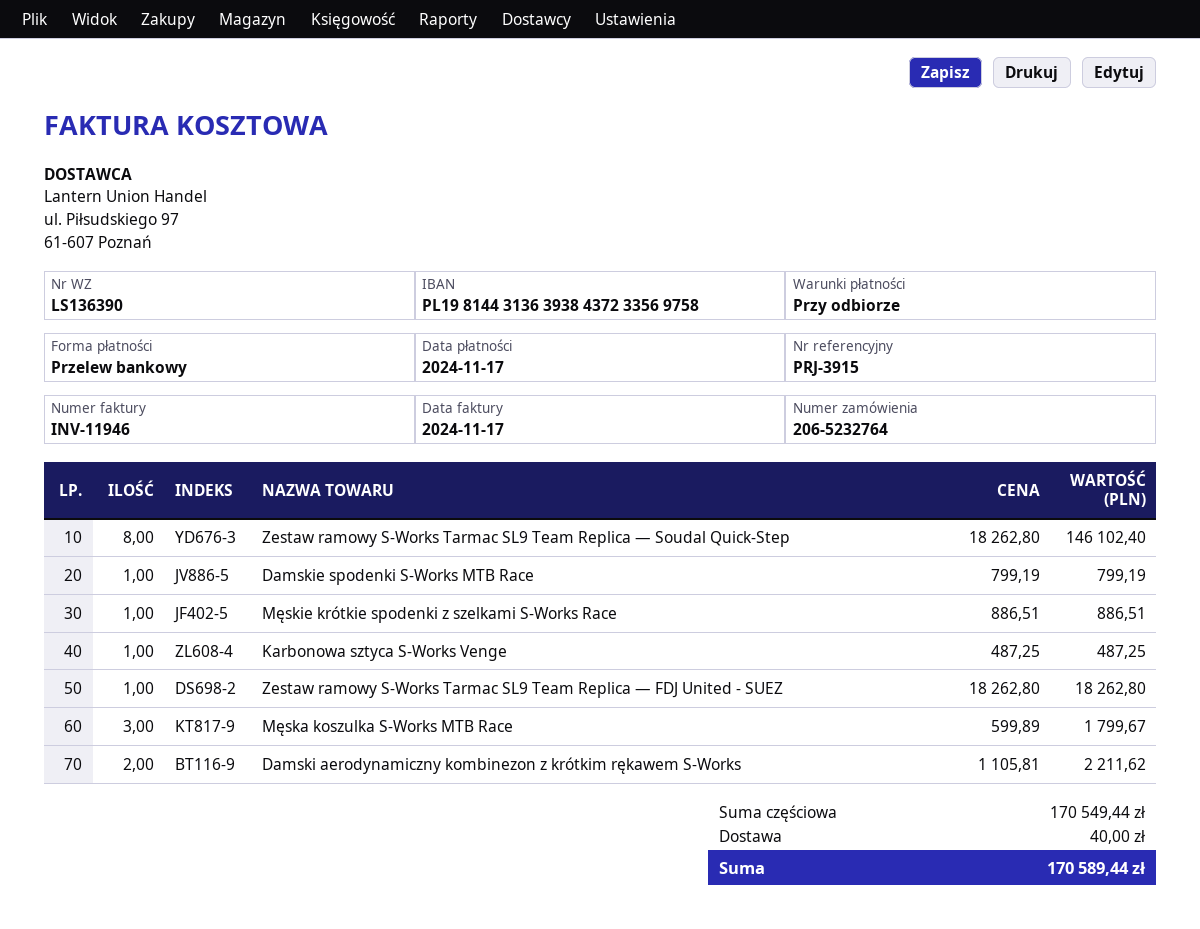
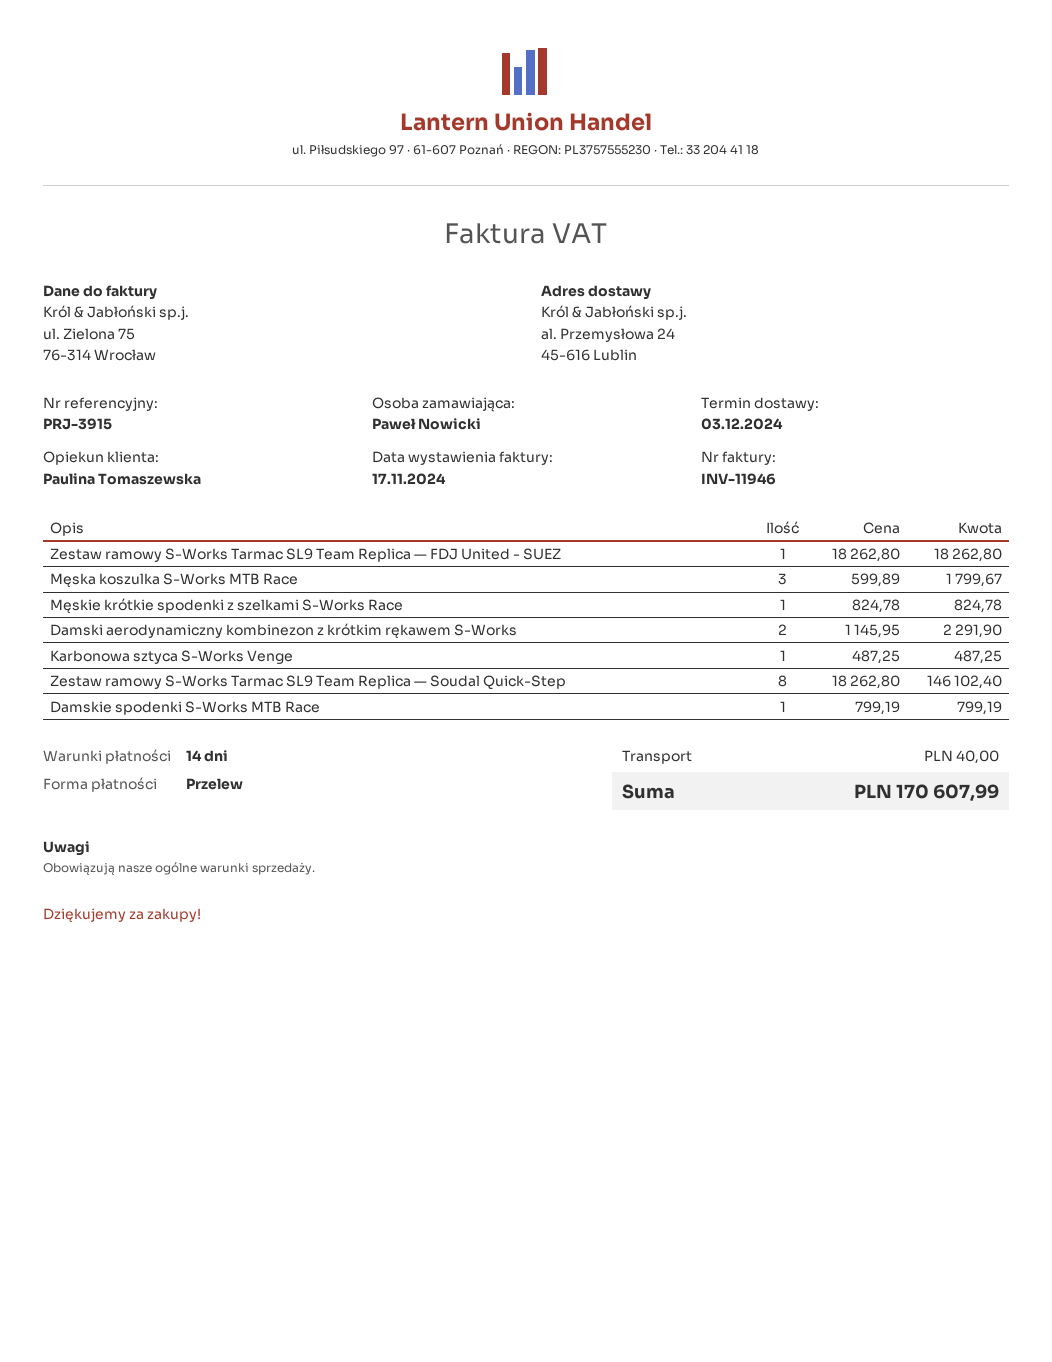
payment terms: on receipt -> 14 days
Męskie krótkie spodenki z szelkami S-Works Race: 1 x 886.51 = 886.51 -> 1 x 824.78 = 824.78
Damski aerodynamiczny kombinezon z krótkim rękawem S-Works: 2 x 1105.81 = 2211.62 -> 2 x 1145.95 = 2291.90
total: 170589.44 -> 170607.99

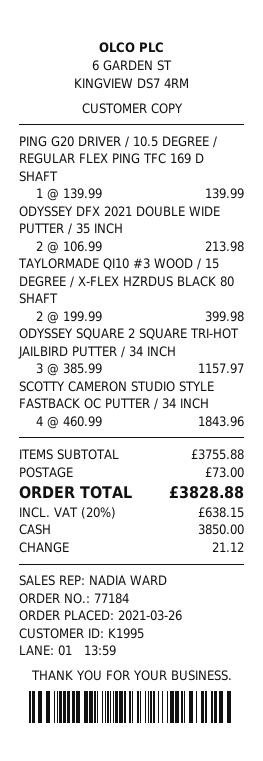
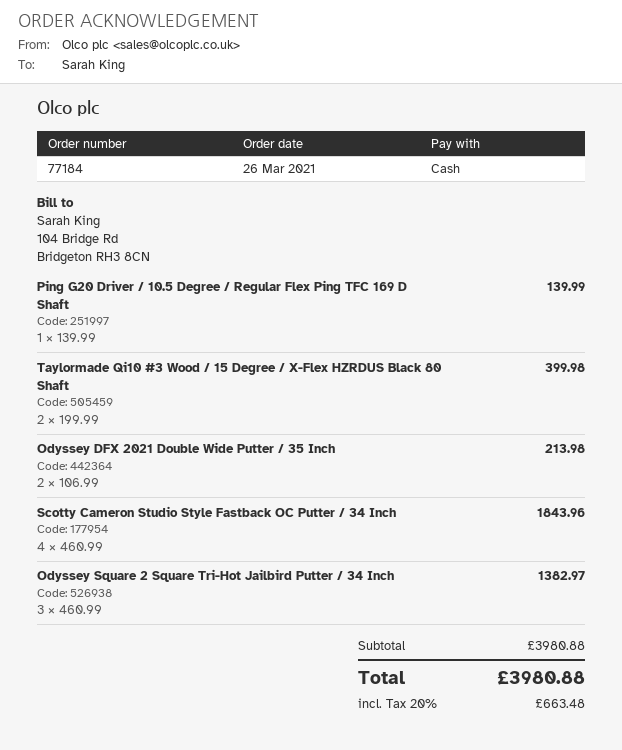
ODYSSEY SQUARE 2 SQUARE TRI-HOT JAILBIRD PUTTER / 34 INCH: 3 x 385.99 = 1157.97 -> 3 x 460.99 = 1382.97
subtotal: 3755.88 -> 3980.88
shipping: 73.00 -> none
tax: 20% = 638.15 -> 20% = 663.48
total: 3828.88 -> 3980.88

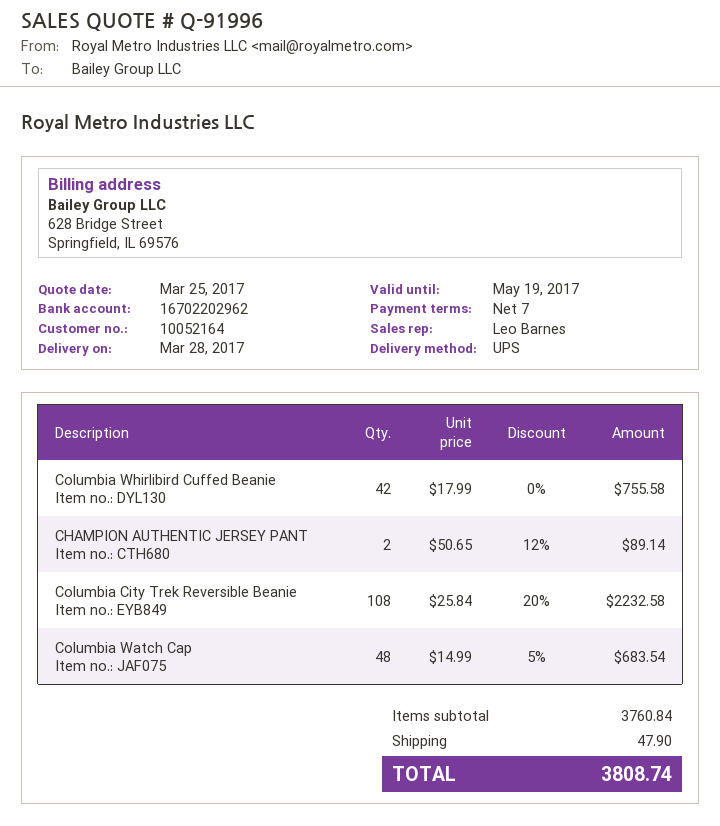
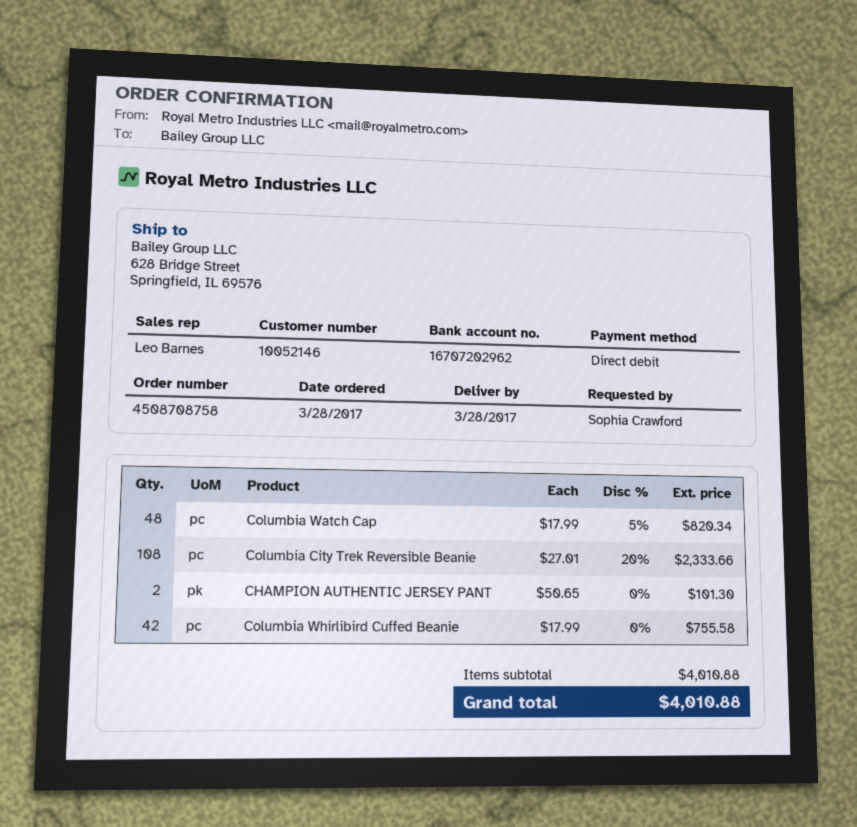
customer number: 10052164 -> 10052146
bank account: 16702202962 -> 16707202962
CHAMPION AUTHENTIC JERSEY PANT: 2 x 50.65 - 12% = 89.14 -> 2 x 50.65 = 101.30
Columbia City Trek Reversible Beanie: 108 x 25.84 - 20% = 2232.58 -> 108 x 27.01 - 20% = 2333.66
Columbia Watch Cap: 48 x 14.99 - 5% = 683.54 -> 48 x 17.99 - 5% = 820.34
subtotal: 3760.84 -> 4010.88
shipping: 47.90 -> none
total: 3808.74 -> 4010.88

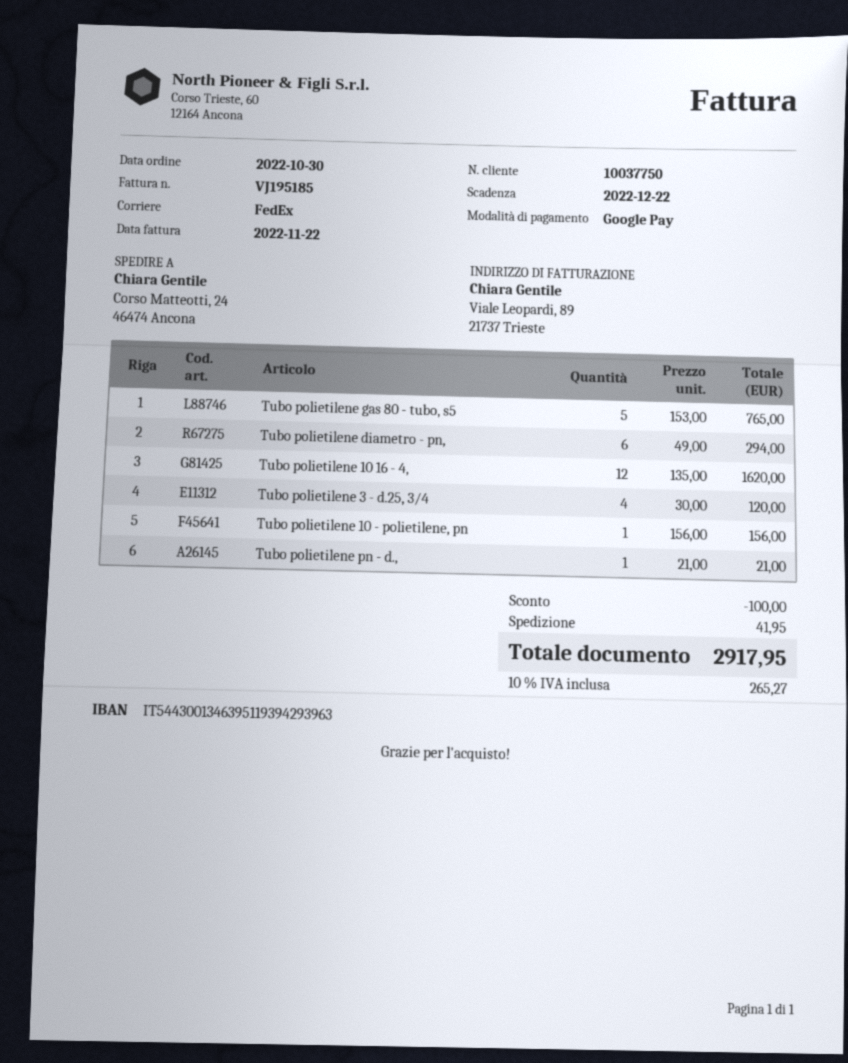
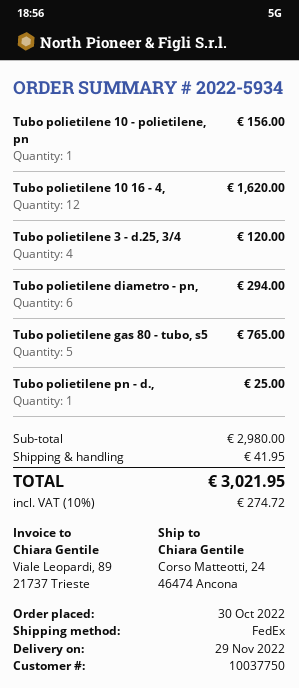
Tubo polietilene pn - d.,: 1 for 21.00 -> 1 for 25.00
discount: 100.00 -> none
tax: 10% = 265.27 -> 10% = 274.72
total: 2917.95 -> 3021.95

About this task |
An exact transcription is requested of each line from the one that holds "Columbia Watch Cap: 48" to the end of the listing above, both boundary lines included; pictures are to be omitted.

Result below |
Columbia Watch Cap: 48 x 14.99 - 5% = 683.54 -> 48 x 17.99 - 5% = 820.34
subtotal: 3760.84 -> 4010.88
shipping: 47.90 -> none
total: 3808.74 -> 4010.88

Tubo polietilene pn - d.,: 1 for 21.00 -> 1 for 25.00
discount: 100.00 -> none
tax: 10% = 265.27 -> 10% = 274.72
total: 2917.95 -> 3021.95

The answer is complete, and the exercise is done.